Structured diff data
####################

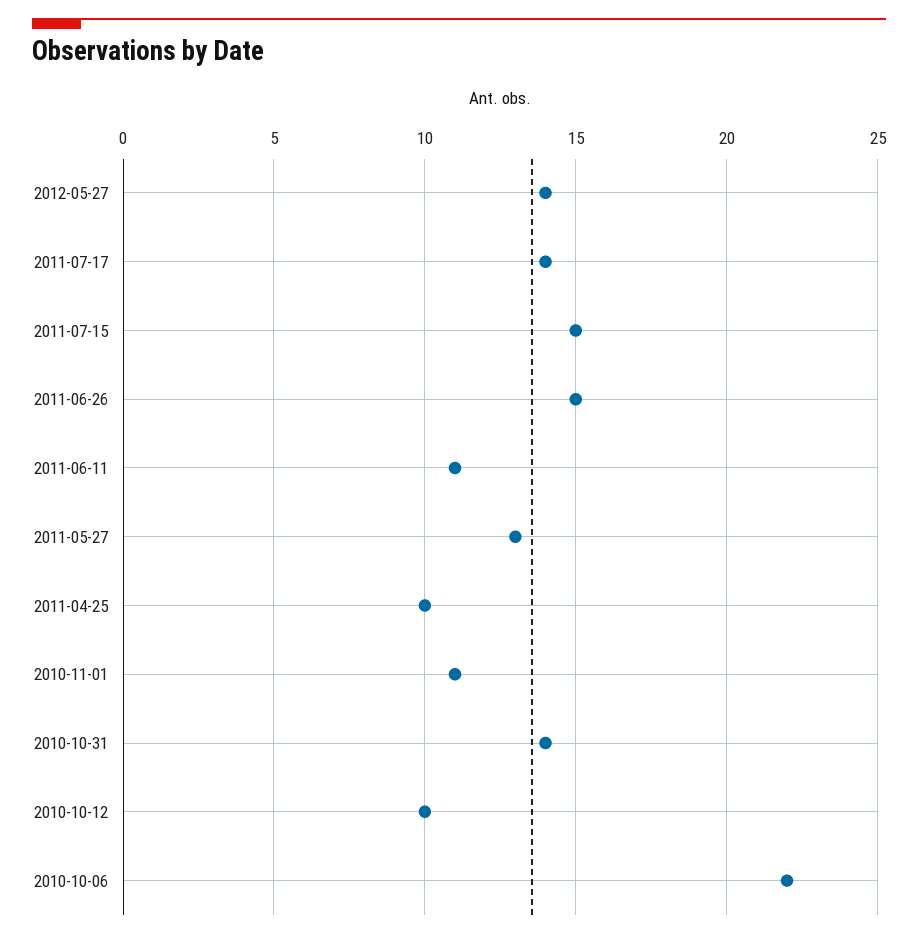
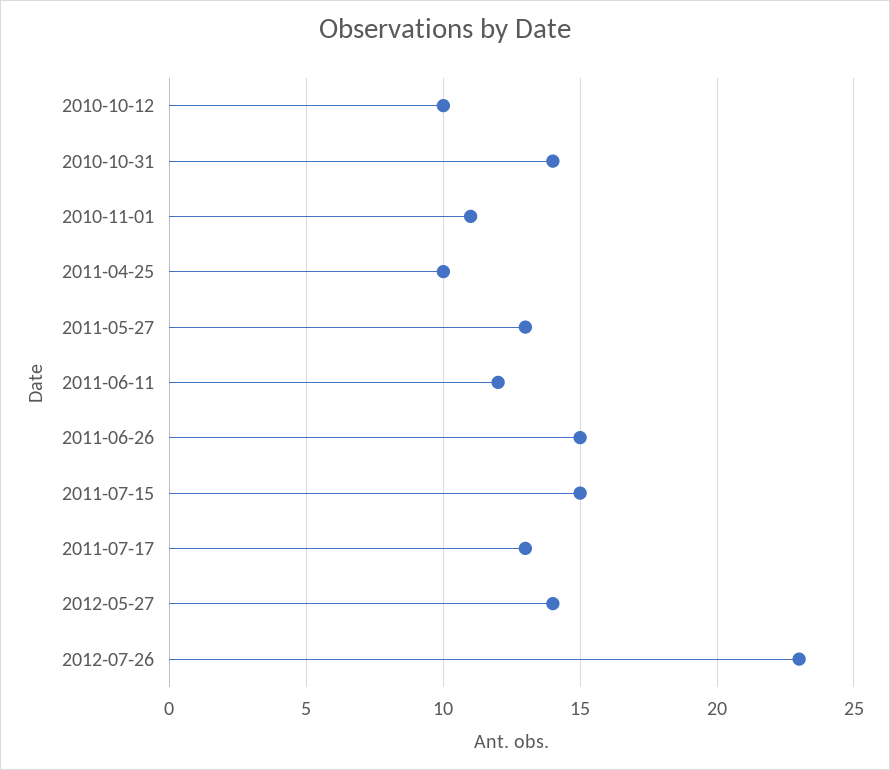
2011-07-17: 14 -> 13
2011-06-11: 11 -> 12
2010-10-06: 22 -> none
2012-07-26: none -> 23

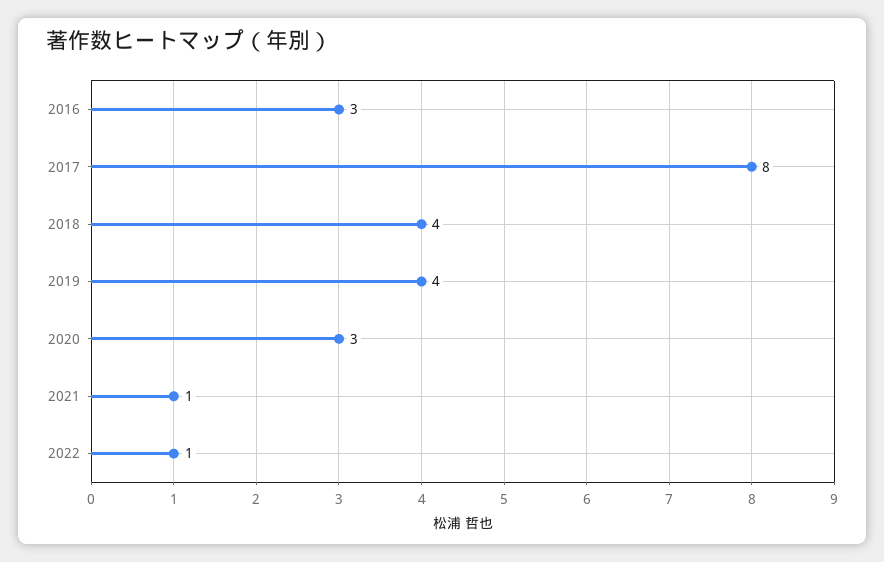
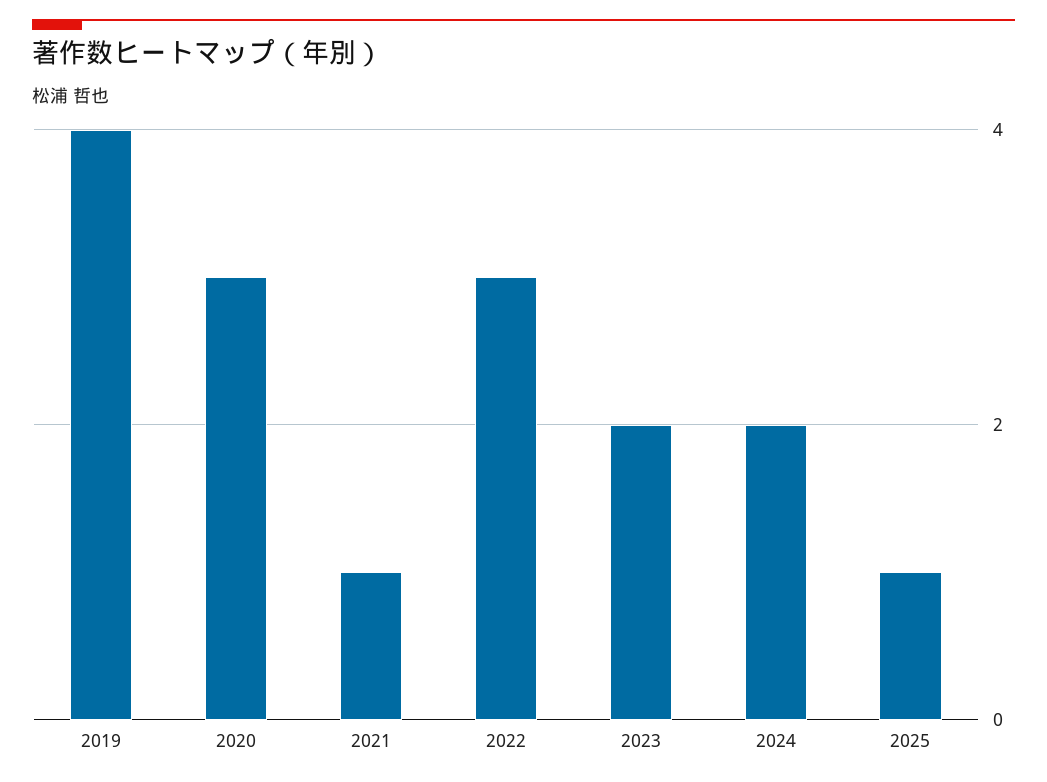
2016: 3 -> none
2017: 8 -> none
2018: 4 -> none
2022: 1 -> 3
2023: none -> 2
2024: none -> 2
2025: none -> 1

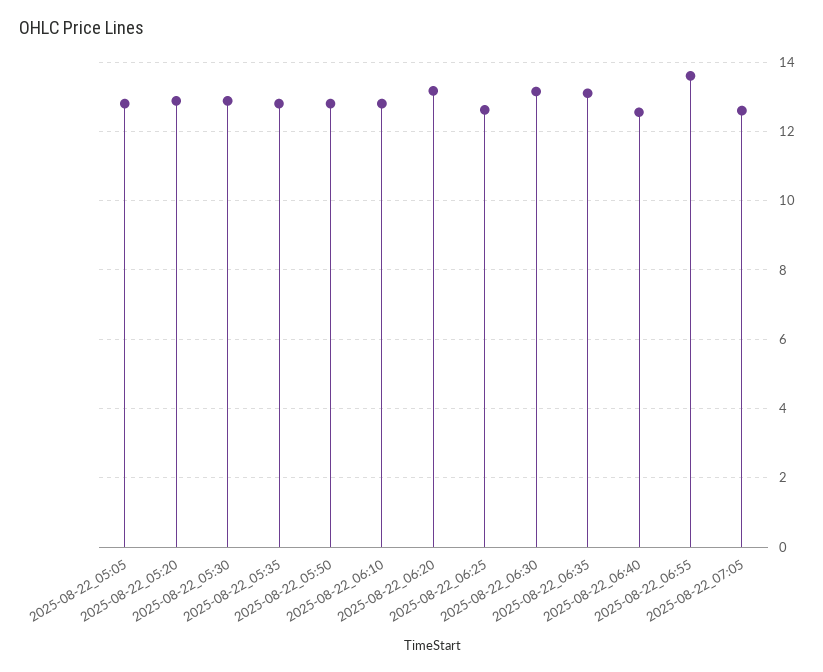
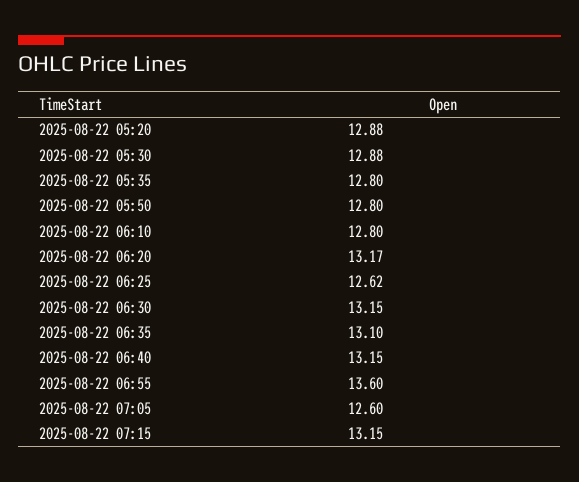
2025-08-22_05:05: 12.8 -> none
2025-08-22_06:40: 12.6 -> 13.15
2025-08-22 07:15: none -> 13.15

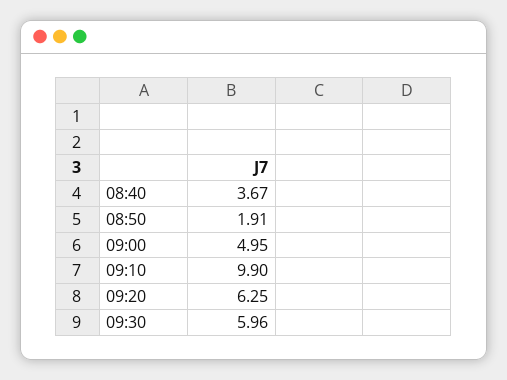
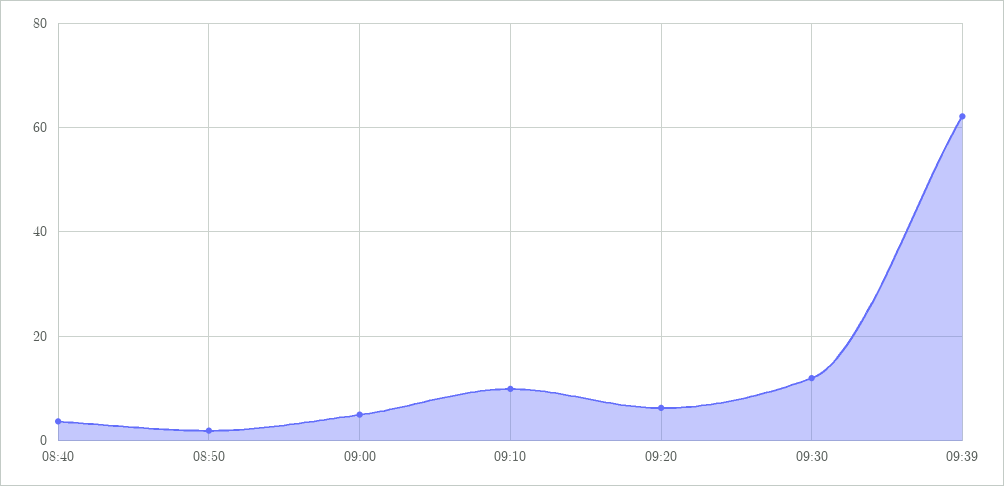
09:30: 5.96 -> 12
09:39: none -> 62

####################

From the line containing "2011-06-11: 11 -> 12" to the last line of the entries, copy every line exactly, including both ends, and leave out the pictures.

2011-06-11: 11 -> 12
2010-10-06: 22 -> none
2012-07-26: none -> 23

2016: 3 -> none
2017: 8 -> none
2018: 4 -> none
2022: 1 -> 3
2023: none -> 2
2024: none -> 2
2025: none -> 1

2025-08-22_05:05: 12.8 -> none
2025-08-22_06:40: 12.6 -> 13.15
2025-08-22 07:15: none -> 13.15

09:30: 5.96 -> 12
09:39: none -> 62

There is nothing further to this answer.